La fermata ondeggiava di gente in attesa. Scese rapido sulle tracce del fuggitivo.
Percorse a passo svelto le vie del centro, chiedendosi se per caso dal Ciccione non
avesse bevuto troppa birra. Il tizio con la toga non si vedeva. Se ne fece una ragione,
sghignazzando per quella strana pulsione di correre dietro a un imbecille incrociato
su un autobus. Fece la strada fino a casa fischiettando Message in a bottle. Suonò al
citofono ma nessuno dei colleghi che condividevano l’appartamento con lui gli aprì il
portone. Usò le sue chiavi, fece le scale di corsa e suonò alla porta. Ancora niente.
“Che rompi, questi qui se la passano a poltrire più di me… saranno in giro a far
casino, ‘ste infide bertucce”, inveì seccato mentre armeggiava con la serratura.

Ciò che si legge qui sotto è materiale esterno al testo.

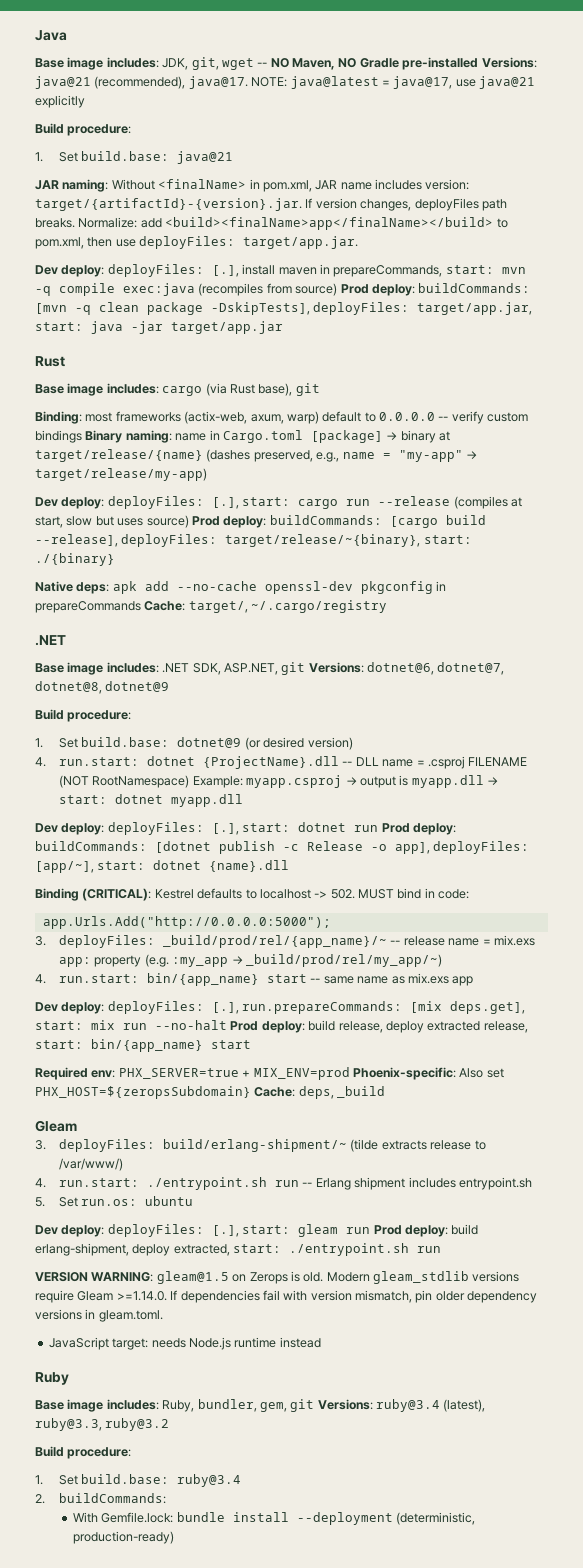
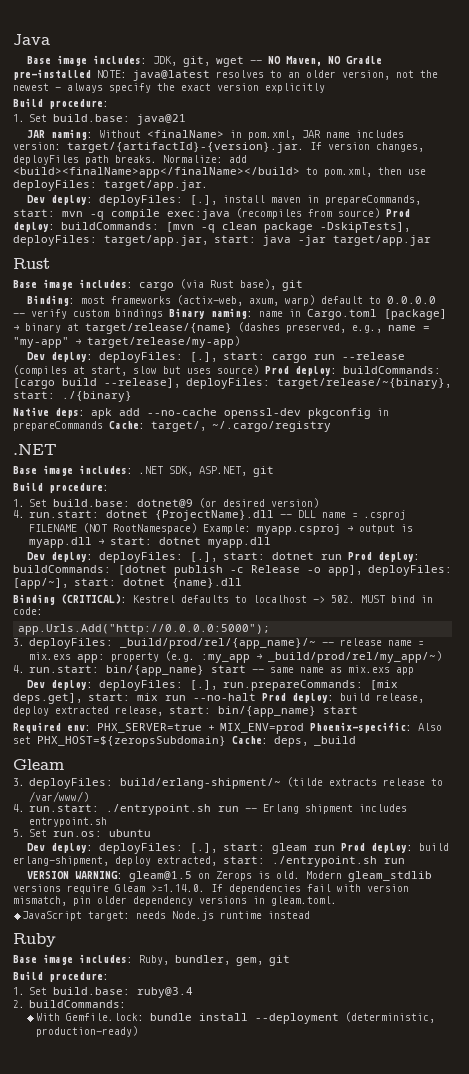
- Base image includes: JDK, git, wget -- NO Maven, NO Gradle pre-installed Versions: java@21 (recommended), java@17. NOTE: java@latest = java@17, use java@21 explicitly
+ Base image includes: JDK, git, wget -- NO Maven, NO Gradle pre-installed NOTE: java@latest resolves to an older version, not the newest — always specify the exact version explicitly
- Base image includes: .NET SDK, ASP.NET, git Versions: dotnet@6, dotnet@7, dotnet@8, dotnet@9
+ Base image includes: .NET SDK, ASP.NET, git
- Base image includes: Ruby, bundler, gem, git Versions: ruby@3.4 (latest), ruby@3.3, ruby@3.2
+ Base image includes: Ruby, bundler, gem, git

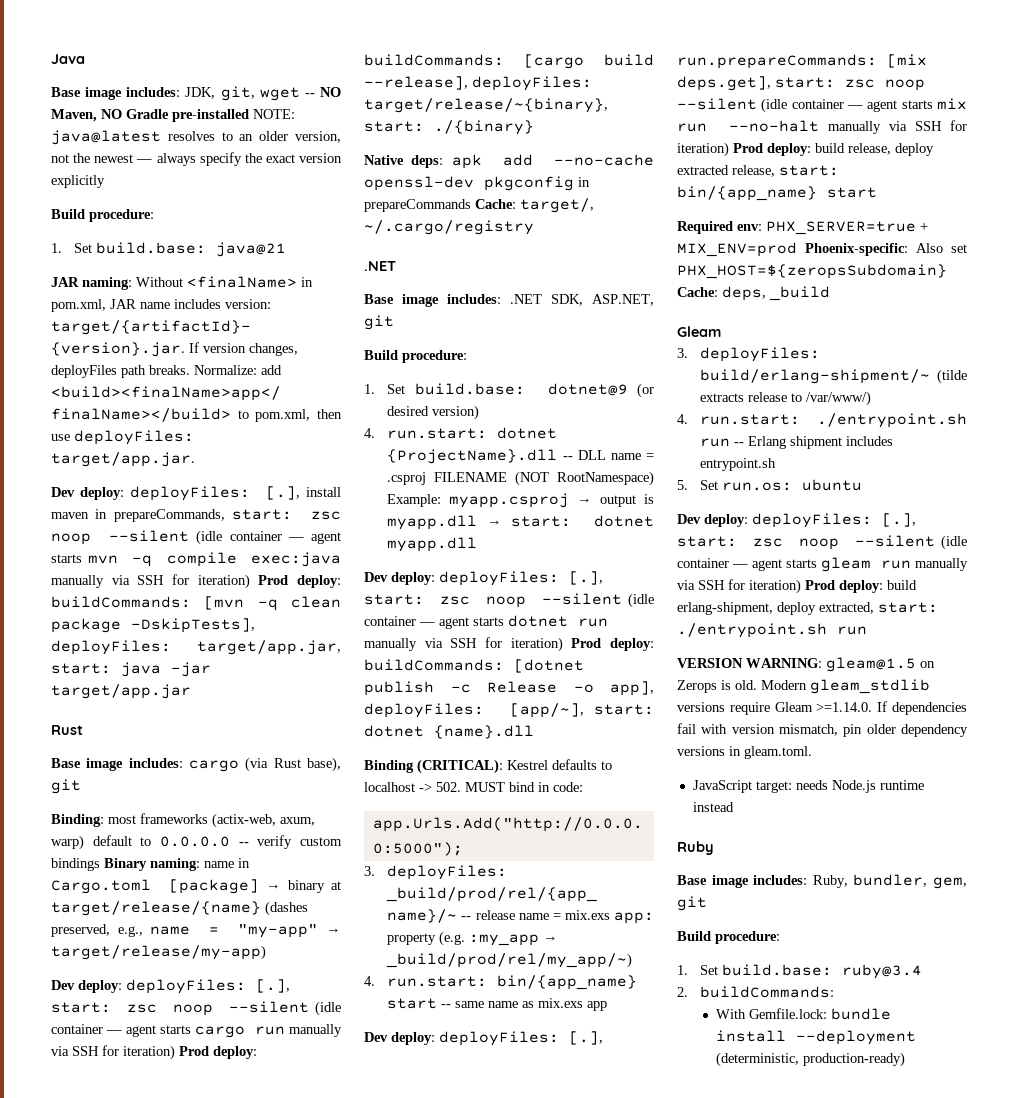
- Dev deploy: deployFiles: [.], install maven in prepareCommands, start: mvn -q compile exec:java (recompiles from source) Prod deploy: buildCommands: [mvn -q clean package -DskipTests], deployFiles: target/app.jar, start: java -jar target/app.jar
+ Dev deploy: deployFiles: [.], install maven in prepareCommands, start: zsc noop --silent (idle container — agent starts mvn -q compile exec:java manually via SSH for iteration) Prod deploy: buildCommands: [mvn -q clean package -DskipTests], deployFiles: target/app.jar, start: java -jar target/app.jar
- Dev deploy: deployFiles: [.], start: cargo run --release (compiles at start, slow but uses source) Prod deploy: buildCommands: [cargo build --release], deployFiles: target/release/~{binary}, start: ./{binary}
+ Dev deploy: deployFiles: [.], start: zsc noop --silent (idle container — agent starts cargo run manually via SSH for iteration) Prod deploy: buildCommands: [cargo build --release], deployFiles: target/release/~{binary}, start: ./{binary}
- Dev deploy: deployFiles: [.], start: dotnet run Prod deploy: buildCommands: [dotnet publish -c Release -o app], deployFiles: [app/~], start: dotnet {name}.dll
+ Dev deploy: deployFiles: [.], start: zsc noop --silent (idle container — agent starts dotnet run manually via SSH for iteration) Prod deploy: buildCommands: [dotnet publish -c Release -o app], deployFiles: [app/~], start: dotnet {name}.dll
- Dev deploy: deployFiles: [.], run.prepareCommands: [mix deps.get], start: mix run --no-halt Prod deploy: build release, deploy extracted release, start: bin/{app_name} start
+ Dev deploy: deployFiles: [.], run.prepareCommands: [mix deps.get], start: zsc noop --silent (idle container — agent starts mix run --no-halt manually via SSH for iteration) Prod deploy: build release, deploy extracted release, start: bin/{app_name} start
- Dev deploy: deployFiles: [.], start: gleam run Prod deploy: build erlang-shipment, deploy extracted, start: ./entrypoint.sh run
+ Dev deploy: deployFiles: [.], start: zsc noop --silent (idle container — agent starts gleam run manually via SSH for iteration) Prod deploy: build erlang-shipment, deploy extracted, start: ./entrypoint.sh run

Entrò in casa e accese la luce. Incupito, arrivò in camera sua, buttò il portafogli sul
letto e si accorse che il pc era acceso. Poi si lamentavano pure che arrivavano
bollette salate, gli idioti. Si avvicinò allo schermo lcd e vide che la videata era aperta
su una pagina che riportava la storia di Sant’Efisio. Incuriosito da quella strana
coincidenza si mise a leggere l’agiografia del santo, patrono della città. Quando
lesse che il carnefice di Efisio era di Damasco e si chiamava Flaviano, si staccò
dallo schermo come se fosse rimasto folgorato. Ebbe bisogno di far luce nella stanza.
Spinse l’interruttore. Sul comodino, sotto i suoi occhi, sant’Efisio gli sorrideva
sornione, immortalato su una locandina della sagra del primo Maggio.